The code was basic—just enough to confirm I could intercept packets and read their contents. I used bpftool to load and attach the program:

sudo bpftool prog load xdp_prog.o /sys/fs/bpf/xdp_wg
sudo bpftool net attach xdp id $(sudo bpftool prog show name xdp_prog -j | jq '.[0].id') dev wg0

The program logged SSH packets to a trace pipe, which I could read with:

sudo cat /sys/kernel/debug/tracing/trace_pipe

This worked, but I didn't take it further. The tc solution was already doing what I needed, and writing a full eBPF-based QoS system would have been a much larger project.

eBPF is powerful, but it's also more complex. Unless you need programmability that tc can't provide, it's probably not worth the effort.

Current State

The setup I'm running now uses the priority qdisc with port-based filters for SSH and a TBF rate limit on bulk traffic. It's been stable for several months.
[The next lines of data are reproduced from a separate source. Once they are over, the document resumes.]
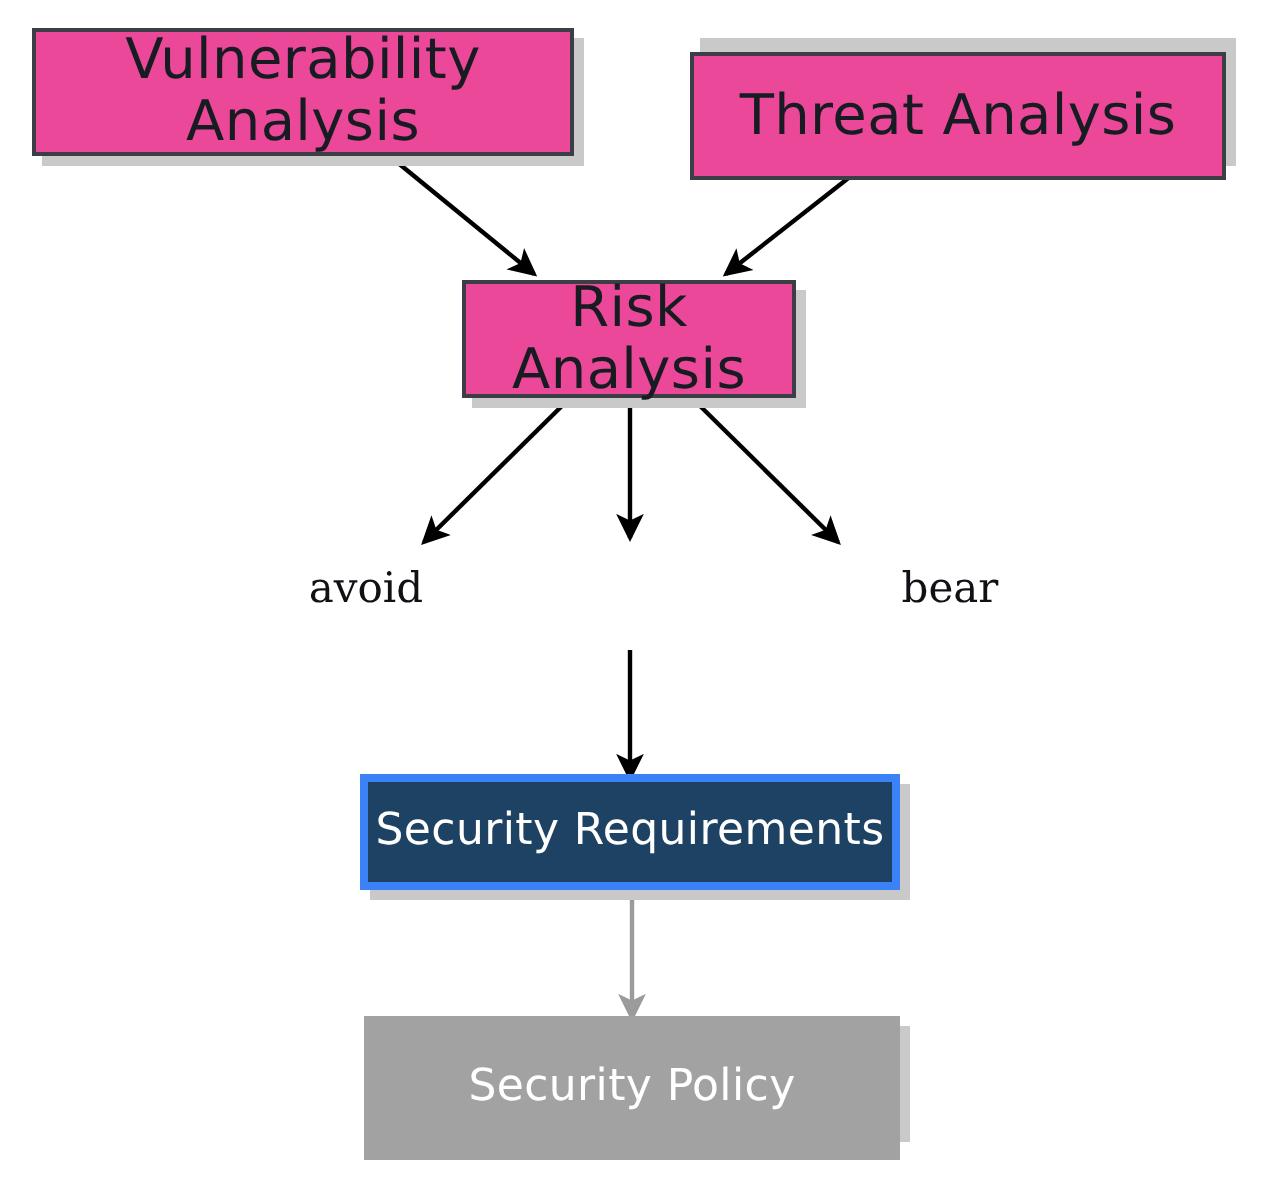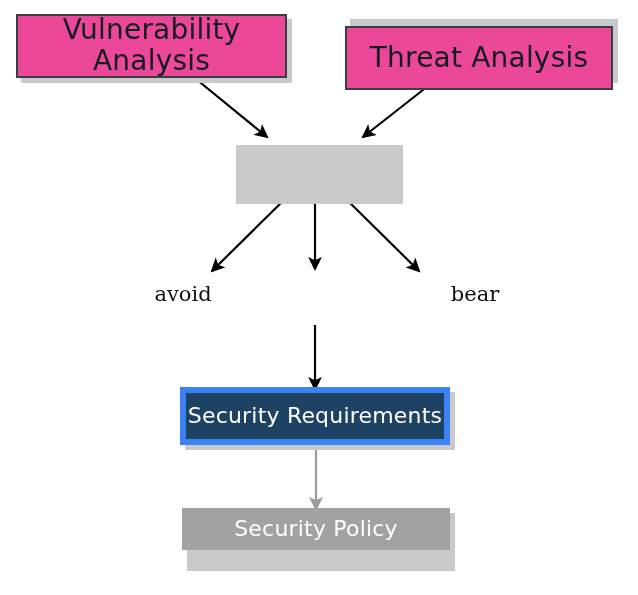--- a/index.html
+++ b/index.html
@@ -45,21 +45,21 @@
     background: #ec4899;
     border: 2px solid #3b3e44;
     color: #171b22;
     font-family: "DejaVu Sans", sans-serif;
     font-size: 28px;
     letter-spacing: 0.2px;
     z-index: 2;
   }
   .node-requirements {
     background: #1e4263;
-    border: 6px solid #3b82f6;
+    border: 4px solid #3b82f6;
     color: #ffffff;
     font-family: "DejaVu Sans", sans-serif;
     font-size: 22px;
     letter-spacing: 0.2px;
     z-index: 2;
   }
   .node-policy {
     background: #a2a2a2;
     border: none;
     color: #ffffff;
@@ -112,27 +112,30 @@
   <div class="node node-process" style="left:16px; top:14px; width:271px; height:64px;">
     <span>Vulnerability Analysis</span>
   </div>
 
   <div class="node-shadow" style="left:350px; top:19px; width:268px; height:64px;"></div>
   <div class="node node-process" style="left:345px; top:14px; width:268px; height:64px;margin-top:12px;">
     <span>Threat Analysis</span>
   </div>
 
   <div class="node-shadow" style="left:236px; top:145px; width:167px; height:59px;"></div>
+  <div class="node node-process" style="left:231px; top:140px; width:167px; height:59px;">
+    <span>Risk Analysis</span>
+  </div>
 
   <div class="edge-label" style="left:183px; top:294px;">avoid</div>
   <div class="edge-label" style="left:443px; top:294px;margin-left:32px;">bear</div>
 
   <div class="node-shadow" style="left:185px; top:392px; width:270px; height:58px;"></div>
   <div class="node node-requirements" style="left:180px; top:387px; width:270px; height:58px;">
     <span>Security Requirements</span>
   </div>
 
   <div class="node-shadow" style="left:187px; top:513px; width:268px; height:58px;"></div>
-  <div class="node node-policy" style="left:182px; top:508px; width:268px; height:42px;">
+  <div class="node node-policy" style="left:182px; top:508px; width:268px; height:72px;">
     <span>Security Policy</span>
   </div>
 
 </div>
 
 </body></html>

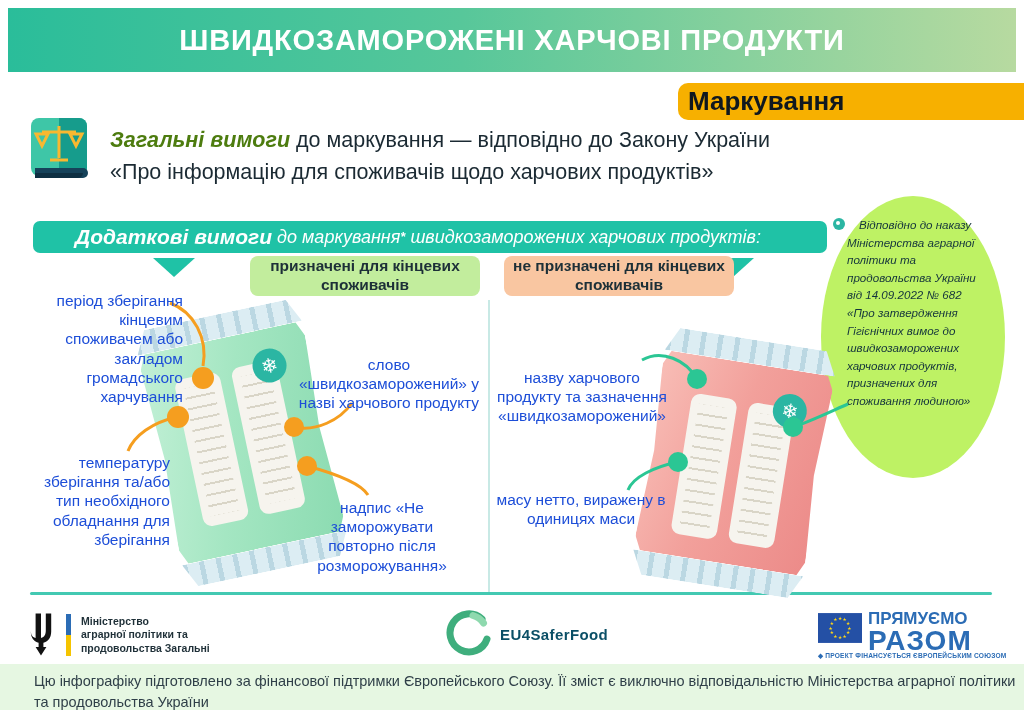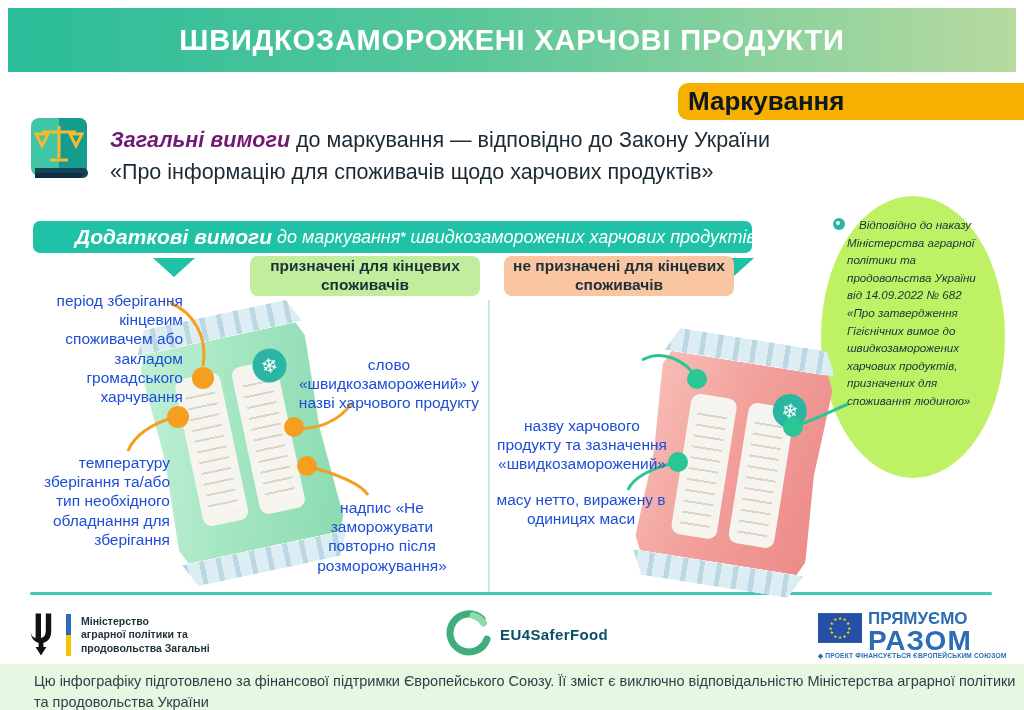--- a/index.html
+++ b/index.html
@@ -14,31 +14,31 @@
   .header h1{margin:0;font-size:29px;font-weight:800;color:#ffffff;letter-spacing:.8px;}
 
   
   .badge{left:678px;top:83px;width:346px;height:37px;background:#F7B000;
     border-radius:10px 0 0 10px;display:flex;align-items:center;padding-left:10px;box-sizing:border-box;}
   .badge span{font-size:26px;font-weight:700;color:#10181f;}
 
   
   .book{left:30px;top:116px;width:58px;height:68px;}
   .gen-text{left:110px;top:124px;width:820px;font-size:21.5px;line-height:1.5;color:#1B2A33;font-weight:500;}
-  .gen-text .hl{color:#701a75;font-weight:700;font-style:italic;}
+  .gen-text .hl{color:#4d7c0f;font-weight:700;font-style:italic;}
 
   
   .bubble{left:821px;top:196px;width:184px;height:282px;background:#bef264;border-radius:50%;}
   .bubble-text{position:absolute;left:26px;top:20px;width:140px;font-size:11.6px;line-height:1.52;
     font-style:italic;font-weight:500;color:#14343C;text-indent:12px;}
   .bubble-dot{position:absolute;left:12px;top:22px;width:12px;height:12px;border-radius:50%;background:#2BB6A3;}
   .bubble-dot::after{content:"";position:absolute;left:3px;top:3px;width:4px;height:4px;border-radius:50%;background:#fff;}
 
   
-  .bar{left:33px;top:221px;width:719px;height:32px;background:#1FC2A6;border-radius:7px;
+  .bar{left:33px;top:221px;width:794px;height:32px;background:#1FC2A6;border-radius:7px;
     display:flex;align-items:center;padding-left:42px;box-sizing:border-box;color:#fff;font-style:italic;white-space:pre;}
   .bar .b1{font-size:21px;font-weight:800;}
   .bar .b2{font-size:18px;font-weight:500;}
   .bar sup{font-size:13px;font-weight:700;line-height:0;}
 
   .tri{width:0;height:0;border-left:21px solid transparent;border-right:21px solid transparent;
     border-top:19px solid #1FC2A6;}
 
   .cat{height:40px;width:230px;border-radius:8px;display:flex;align-items:center;justify-content:center;
     text-align:center;font-size:15.5px;font-weight:600;line-height:1.22;color:#1D3038;}
@@ -165,21 +165,21 @@
           <span>❄</span>
         </div>
     </div>
     <div class="crimp bot"></div>
   </div>
 
   <div class="abs lab r" style="left:35px;top:291px;width:148px;">період зберігання кінцевим споживачем або закладом громадського харчування</div>
   <div class="abs lab r" style="left:28px;top:453px;width:142px;">температуру зберігання та/або тип необхідного обладнання для зберігання</div>
   <div class="abs lab c" style="left:298px;top:355px;width:182px;">слово «швидкозаморожений» у назві харчового продукту</div>
   <div class="abs lab c" style="left:296px;top:498px;width:172px;">надпис «Не заморожувати повторно після розморожування»</div>
-  <div class="abs lab c" style="left:492px;top:368px;width:180px;margin-top:48px;">назву харчового продукту та зазначення «швидкозаморожений»</div>
+  <div class="abs lab c" style="left:492px;top:368px;width:180px;">назву харчового продукту та зазначення «швидкозаморожений»</div>
   <div class="abs lab c" style="left:496px;top:490px;width:170px;">масу нетто, виражену в одиницях маси</div>
 
   <svg class="abs overlay" width="1024" height="710" viewBox="0 0 1024 710">
     <g stroke="#F59E1F" stroke-width="3" fill="none">
       <path d="M170,303 C194,312 208,338 203,366"></path>
       <path d="M178,417 C152,422 134,436 128,451"></path>
       <path d="M294,427 C316,432 340,420 352,403"></path>
       <path d="M307,466 C333,473 360,482 368,495"></path>
     </g>
     <g fill="#F59E1F">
SSH sessions remain responsive even when large file transfers are running. The connection still has its underlying issues—latency spikes, occasional packet loss—but the QoS rules prevent those problems from making the tunnel completely unusable.

I haven't needed to adjust the configuration since the initial setup. The rate limit of 1Mbps for bulk traffic has been sufficient, and the priority queue handles the rest.

Key Takeaways

tc works on WireGuard interfaces. There's nothing special about WireGuard that prevents traffic control from functioning. Treat wg0 like any other network interface.

Priority queuing is straightforward. The prio qdisc is simple to configure and effective for basic traffic separation. You don't need complex class hierarchies for most use cases.

Rate limiting prevents queue overflow. Prioritization alone doesn't stop bulk traffic from filling the queue. Adding a rate limit to lower-priority traffic keeps the high-priority queue responsive.

eBPF is powerful but unnecessary here. For port-based filtering and basic QoS, tc is sufficient. eBPF makes sense if you need more complex logic or want to avoid the overhead of tc filters.

Test on the WireGuard endpoint, not the client. QoS rules need to see the decrypted traffic, which means they have to run where the WireGuard interface terminates.

Unstable connections need conservative limits. Don't assume the connection can handle its theoretical maximum. Observe real-world behavior and set limits based on what actually works.